Sleep apnea trackable by smartphone with AI assistance
When it comes to testing patients for the presence and severity of obstructive sleep apnea (OSA), the gold standard is a full, overnight polysomnography workup in a dedicated sleep-studies unit.
A novel AI-aided smartphone app may emerge as a home-based challenger. It can run on both Apple and Android operating systems and only needs to be placed near the would-be sleeper—a familiar nightstand, shelf or end table will do—at bedtime.
Researchers in Ireland and Germany trained and tested the technology and have had their findings published in the Journal of Thoracic Disease.
Senior author Thomas Penzel, PhD, of the Interdisciplinary Center of Sleep Medicine at the Charité medical school in Berlin and colleagues trained their algorithm on a set of 128 overnights recorded at a sleep laboratory. The recordings were of volunteers who underwent both full polysomnography and analysis with the novel app, called “Firefly.”
To gauge the app’s performance, the researchers compiled an independent test set of 120 recordings, captured across a range of Apple iOS and Android smartphones. They withheld this data for a separate team to evaluate.
Penzel and colleagues found the app performed comparably with the standard diagnostic method, attaining good sensitivity and specificity at identifying moderate to severe OSA (defined as 15 or more serious breathing-related sleep disruptions per hour).
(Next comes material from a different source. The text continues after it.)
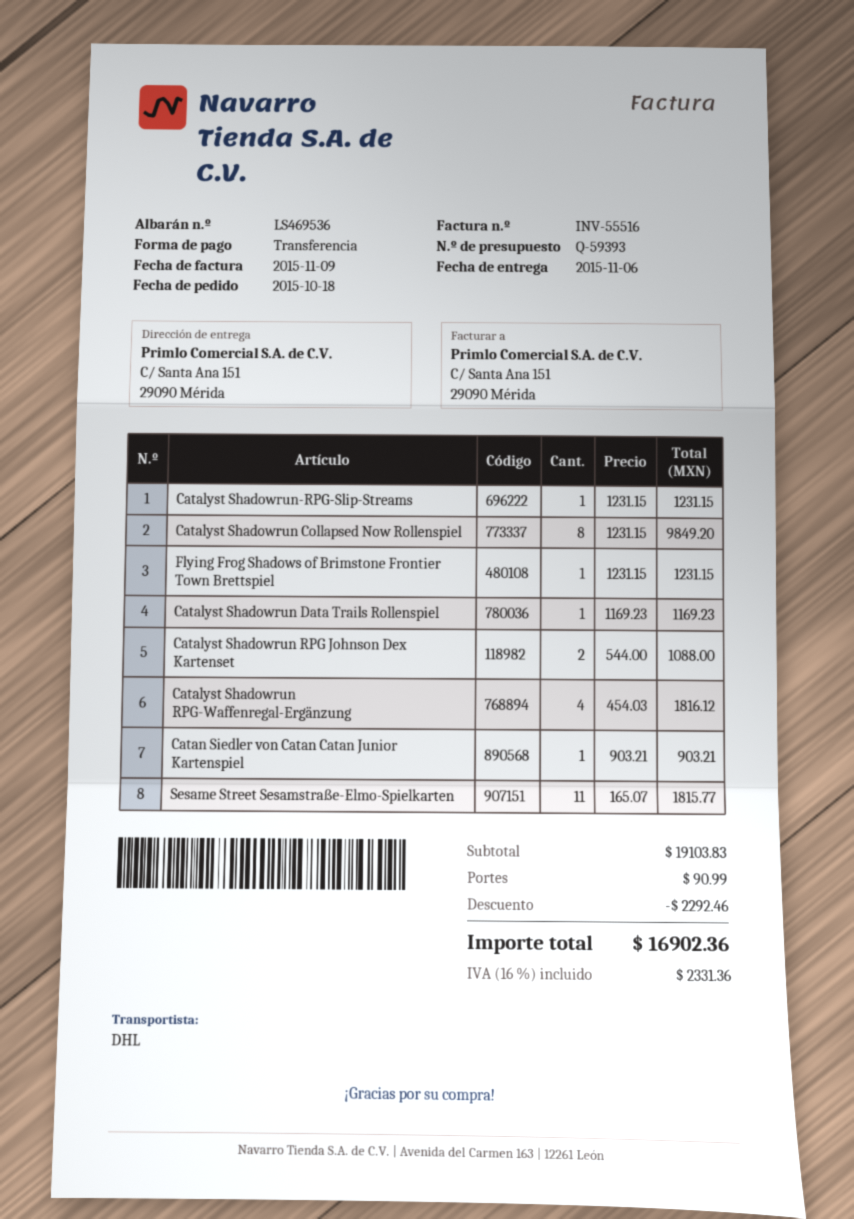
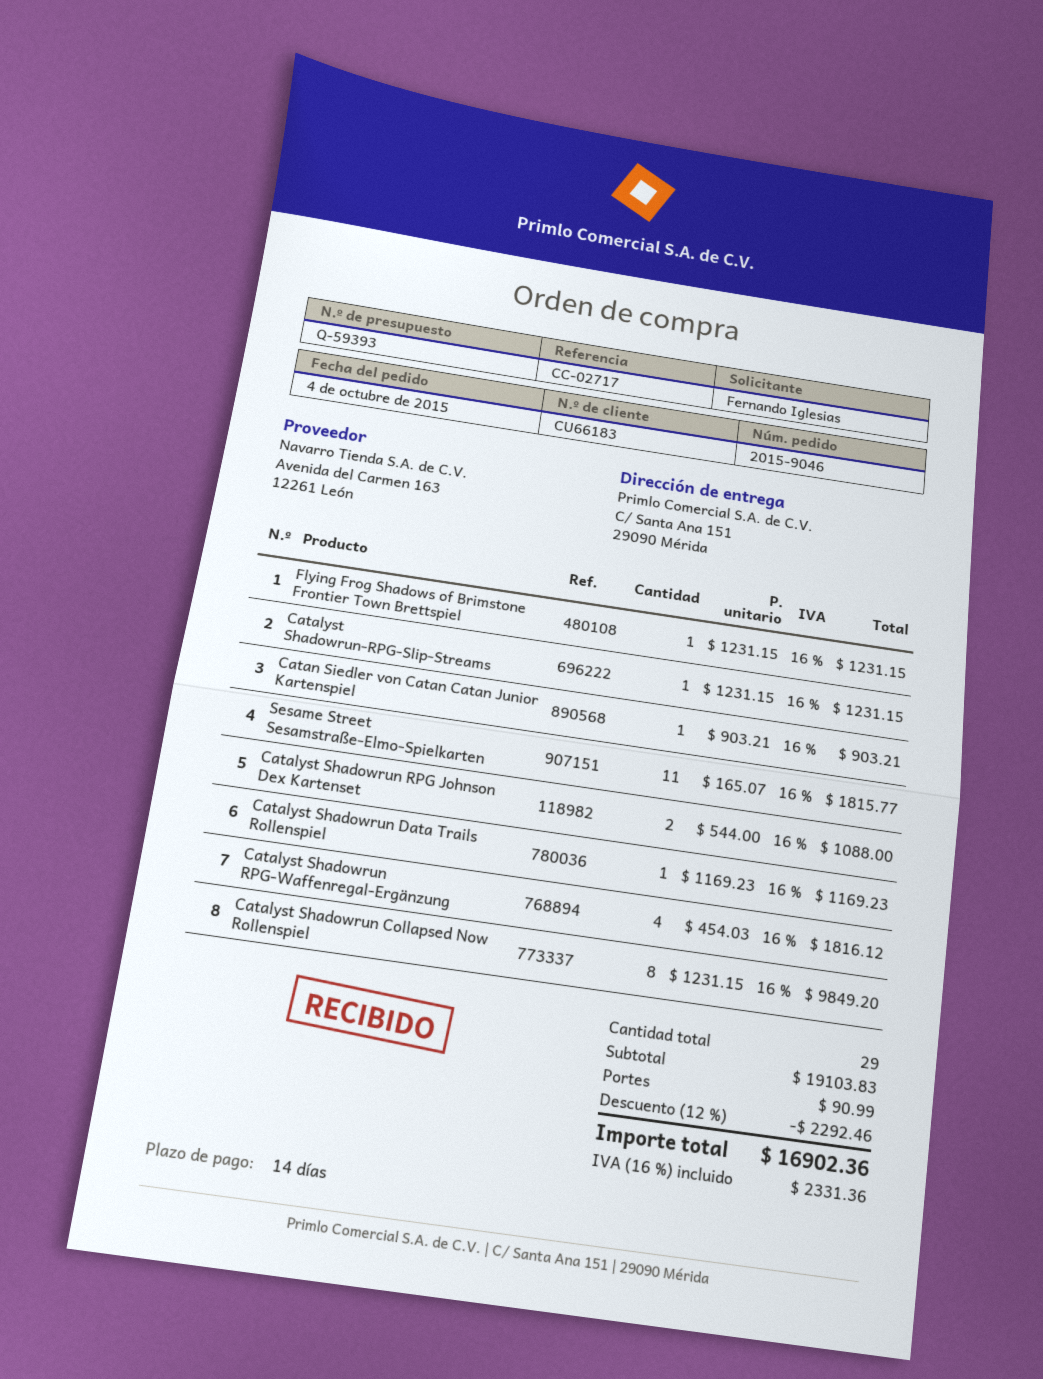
order date: 2015-10-18 -> 2015-10-04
The results demonstrate that the novel smartphone-based approach “performs both reliably and accurately in the detection of clinically significant OSA … when compared to a full polysomnography (PSG) gold standard,” the authors conclude.
Along with its operating system flexibility, they add, the system requires no special hardware beyond the phone and, in real-world settings, could provide “integrated sleep staging, respiration rate analysis and the ability to monitor for multiple nights in the home environment.”
The study is available in full for free.